I've been hearing chatter that WACHOVIA is going to go under. Wouldn't that be a mess? Wasn't Wachovia under scrutiny regarding blacks and loan practices not long ago? Still, a lot of black people i know do their banking with Wachovia.

Did anybody notice the number of Federal reserve people making the talk show rounds after IndyMac, and reassuring folks that as long as their accounts are FDIC insured, they're safe?

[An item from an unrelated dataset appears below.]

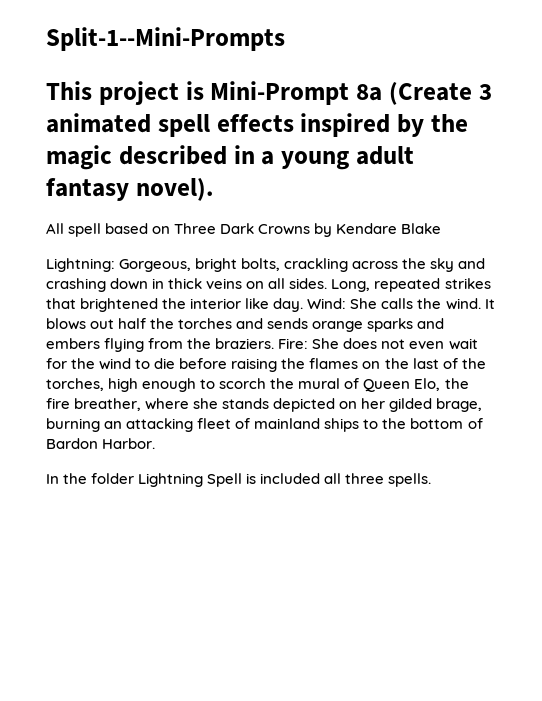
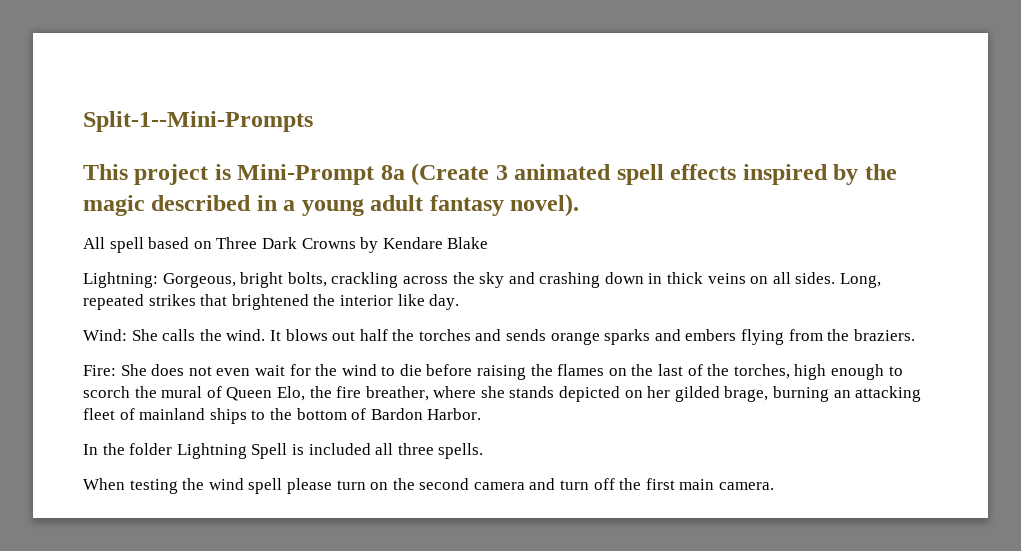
(304, 305) none -> (460, 302) //
(275, 343) none -> (915, 335) //
(432, 480) none -> [83,478,775,494] // When testing the wind spell please turn on the second camera and turn off the first main camera.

Also, they kept stressing that banks fail all the time, we're just not aware of it

troubling times...
quote:
Originally posted by negrospiritual:
cute pic Dissident!


but i digress:

I've been hearing chatter that WACHOVIA is going to go under. Wouldn't that be a mess? Wasn't Wachovia under scrutiny regarding blacks and loan practices not long ago? Still, a lot of black people i know do their banking with Wachovia.

Did anybody notice the number of Federal reserve people making the talk show rounds after IndyMac, and reassuring folks that as long as their accounts are FDIC insured, they're safe?

Also, they kept stressing that banks fail all the time, we're just not aware of it

troubling times...


Thanks.

On point, NS.

I'm trying to figure out where this is heading. I'm certain there's much the Federal Reserve is withholding. A number of economist often contradict the rhetoric coming from the board of governors on the federal reserve. Some say the worst is yet to come. Very troubling times indeed.

Recently my mortgage lender received a federal bailout, then later purchased by a major bank which is experiencing it's own financial troubles. There isn't a day that goes by where I'm not nervously reviewing my lenders stock - preparing for the worst case scenario. Between this economic crisis and Schwarzenegger trying to terminate our arbitrary contracts, this political and economic system needs massive restructuring.

I'm a fierce opponent of runaway, unfeathered capitalism which led to this banking and real estate mess. These right-wing stooges (Jlokes AKA Constructive Feedback) who continually support predatory capitalism don't comprehend that the maldistribution of wealth almost always leads to an unstable economy which we are currently experiencing today.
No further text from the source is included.